I asked the panelists where and when they expected the majority of citizens to first experience 5G, and answers ranged from home to schools, trains or buses, from high streets to hospitals - but particularly in demanding or congested sites, where machine control is critical or at a premium, or to support working anywhere - so a very wide range of venues and experiences are clearly in the pipeline, and not far off for many of us.

Julia shared here thinking on the changes COVID has already driven and accelerated access to online services - whether it be social care, planning or some other interaction with the local authority, all these have become much more likely to be accessed online since the pandemic struck.  She wondered if 5G could push that even further so that access to all those services might be digital first or by default.

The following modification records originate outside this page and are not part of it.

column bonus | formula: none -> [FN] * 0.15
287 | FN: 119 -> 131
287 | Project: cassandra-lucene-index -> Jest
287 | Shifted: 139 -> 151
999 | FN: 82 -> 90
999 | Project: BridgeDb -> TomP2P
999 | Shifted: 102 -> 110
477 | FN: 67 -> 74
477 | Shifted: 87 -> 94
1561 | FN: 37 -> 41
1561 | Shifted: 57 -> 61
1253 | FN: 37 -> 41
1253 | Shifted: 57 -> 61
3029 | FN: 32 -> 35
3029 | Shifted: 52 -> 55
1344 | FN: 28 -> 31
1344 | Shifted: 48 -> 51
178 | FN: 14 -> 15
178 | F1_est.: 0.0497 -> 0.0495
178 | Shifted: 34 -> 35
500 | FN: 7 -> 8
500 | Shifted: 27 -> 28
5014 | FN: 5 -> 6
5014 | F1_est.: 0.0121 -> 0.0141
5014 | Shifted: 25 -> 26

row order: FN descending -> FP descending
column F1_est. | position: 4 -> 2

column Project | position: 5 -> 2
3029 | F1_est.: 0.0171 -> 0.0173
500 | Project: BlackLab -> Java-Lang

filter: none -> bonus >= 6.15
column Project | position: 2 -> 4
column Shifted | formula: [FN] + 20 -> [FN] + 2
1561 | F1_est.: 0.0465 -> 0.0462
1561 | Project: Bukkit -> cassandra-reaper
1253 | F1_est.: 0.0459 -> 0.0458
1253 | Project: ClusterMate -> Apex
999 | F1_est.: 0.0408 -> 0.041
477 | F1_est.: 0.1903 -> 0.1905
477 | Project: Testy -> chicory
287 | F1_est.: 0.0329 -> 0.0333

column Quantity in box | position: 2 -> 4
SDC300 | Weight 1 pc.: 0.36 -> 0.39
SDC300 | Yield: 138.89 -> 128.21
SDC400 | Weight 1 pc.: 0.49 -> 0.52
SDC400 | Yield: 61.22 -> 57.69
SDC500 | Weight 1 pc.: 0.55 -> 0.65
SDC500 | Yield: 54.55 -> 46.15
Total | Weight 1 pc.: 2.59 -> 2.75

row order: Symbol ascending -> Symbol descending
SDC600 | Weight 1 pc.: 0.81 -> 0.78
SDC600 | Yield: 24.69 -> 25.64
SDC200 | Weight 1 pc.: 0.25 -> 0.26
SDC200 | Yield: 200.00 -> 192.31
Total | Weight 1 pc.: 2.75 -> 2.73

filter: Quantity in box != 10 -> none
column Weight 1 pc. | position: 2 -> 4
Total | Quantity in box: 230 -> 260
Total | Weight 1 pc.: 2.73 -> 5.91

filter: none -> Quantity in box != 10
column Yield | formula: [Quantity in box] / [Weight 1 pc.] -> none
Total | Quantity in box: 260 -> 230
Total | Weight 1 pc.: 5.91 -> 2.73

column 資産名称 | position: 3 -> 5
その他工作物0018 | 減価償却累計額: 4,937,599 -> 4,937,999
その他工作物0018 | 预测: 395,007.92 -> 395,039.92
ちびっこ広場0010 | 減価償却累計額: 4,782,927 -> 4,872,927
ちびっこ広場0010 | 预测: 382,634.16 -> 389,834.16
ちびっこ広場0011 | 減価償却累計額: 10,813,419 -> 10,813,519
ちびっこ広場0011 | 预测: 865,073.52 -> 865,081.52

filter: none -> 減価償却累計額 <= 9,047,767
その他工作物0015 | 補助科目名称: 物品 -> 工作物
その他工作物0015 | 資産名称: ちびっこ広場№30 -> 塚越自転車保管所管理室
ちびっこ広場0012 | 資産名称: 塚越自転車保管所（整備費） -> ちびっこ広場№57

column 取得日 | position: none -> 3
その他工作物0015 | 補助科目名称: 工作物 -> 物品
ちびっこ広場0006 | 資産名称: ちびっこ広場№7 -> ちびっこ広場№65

In conclusion, it seems that from our panel members at least, our future cities are likely to be more interactive and empathetic with us as citizens, less congested and polluted, more economically vibrant and cost less to run.  5G will play a key role alongside other technologies - ubiquitous fibre, edge-cloud, sensor networks, AI and advanced data management will all be combined to create applications that are configurable to deliver connectivity, capacity and functionality wherever it is needed at optimal cost.  We are not there yet, but we are on a pathway to achieve better, smarter communities - and can get there faster if we continue to collaborate and share learning widely.